§ **PROBLEM TO WORK ON**:
In the material below, find the span from the line with "Package of 8 workouts: none -> 1 for 1100.00" to the line with "ELITE BAMBOO MEMORY" and transcribe only those lines, exactly, ends included, without the pictures.

RECORDS FOR THIS TASK Block Start

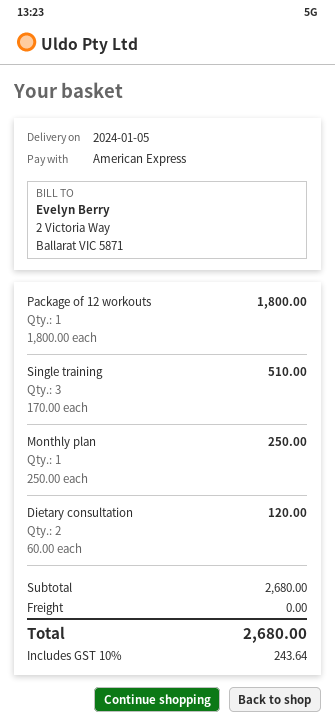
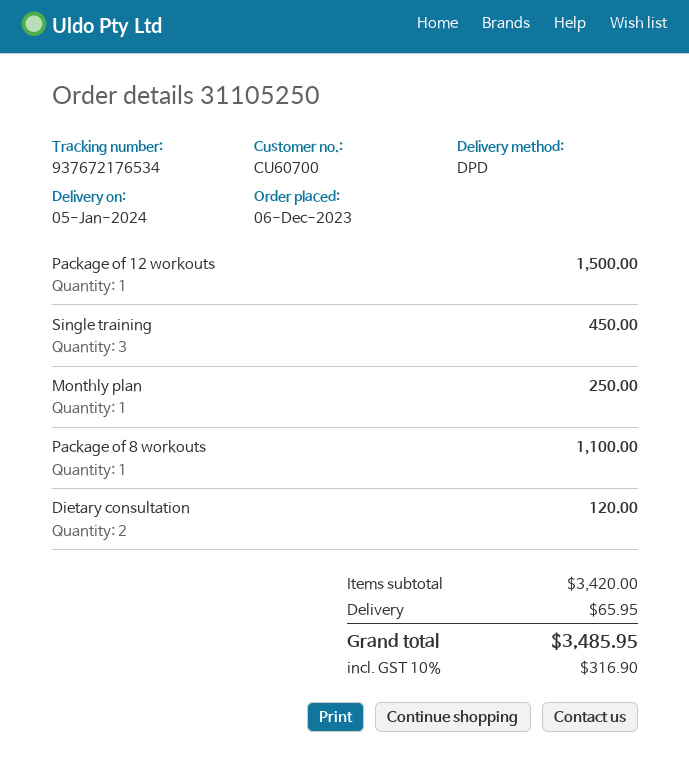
Package of 12 workouts: 1 for 1800.00 -> 1 for 1500.00
Single training: 3 for 510.00 -> 3 for 450.00
Package of 8 workouts: none -> 1 for 1100.00
subtotal: 2680.00 -> 3420.00
shipping: 0.00 -> 65.95
tax: 10% = 243.64 -> 10% = 316.90
total: 2680.00 -> 3485.95

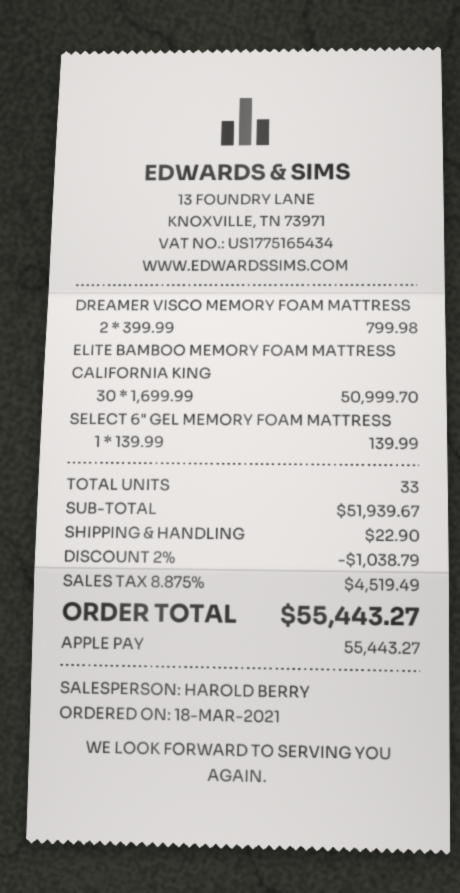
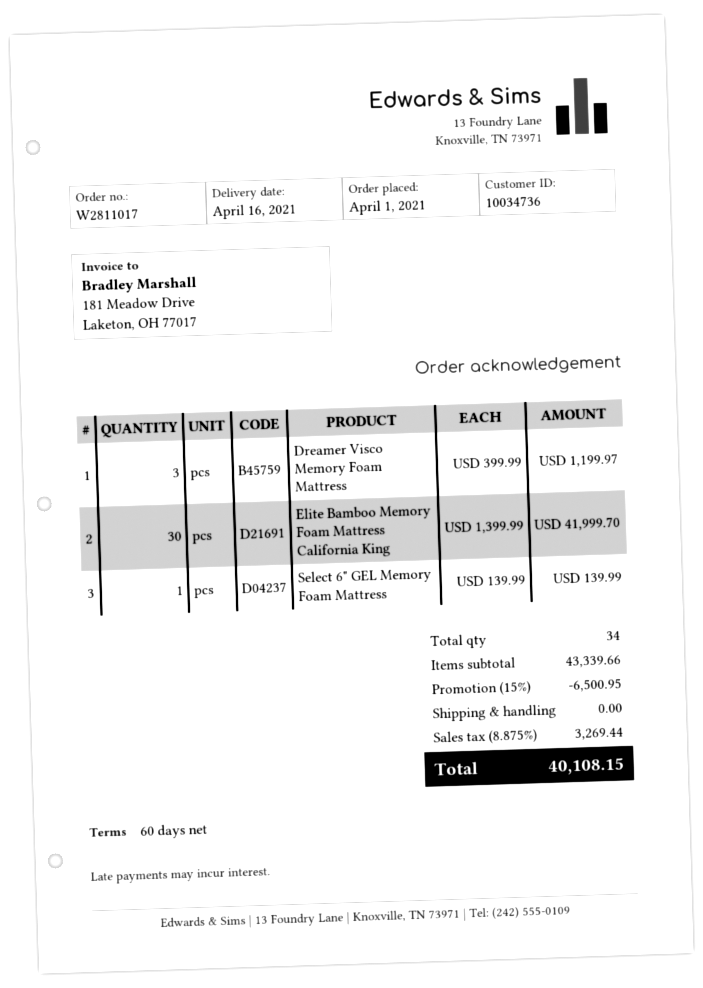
order date: 2021-03-18 -> 2021-04-01
DREAMER VISCO MEMORY FOAM MATTRESS: 2 x 399.99 = 799.98 -> 3 x 399.99 = 1199.97
ELITE BAMBOO MEMORY FOAM MATTRESS CALIFORNIA KING: 30 x 1699.99 = 50999.70 -> 30 x 1399.99 = 41999.70
total quantity: 33 -> 34
subtotal: 51939.67 -> 43339.66
discount: 2% = 1038.79 -> 15% = 6500.95
shipping: 22.90 -> 0.00
tax: 8.875% = 4519.49 -> 8.875% = 3269.44
total: 55443.27 -> 40108.15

RECORDS FOR THIS TASK Block End

§ **ANSWER TO THE PROBLEM**:
Package of 8 workouts: none -> 1 for 1100.00
subtotal: 2680.00 -> 3420.00
shipping: 0.00 -> 65.95
tax: 10% = 243.64 -> 10% = 316.90
total: 2680.00 -> 3485.95

order date: 2021-03-18 -> 2021-04-01
DREAMER VISCO MEMORY FOAM MATTRESS: 2 x 399.99 = 799.98 -> 3 x 399.99 = 1199.97
ELITE BAMBOO MEMORY FOAM MATTRESS CALIFORNIA KING: 30 x 1699.99 = 50999.70 -> 30 x 1399.99 = 41999.70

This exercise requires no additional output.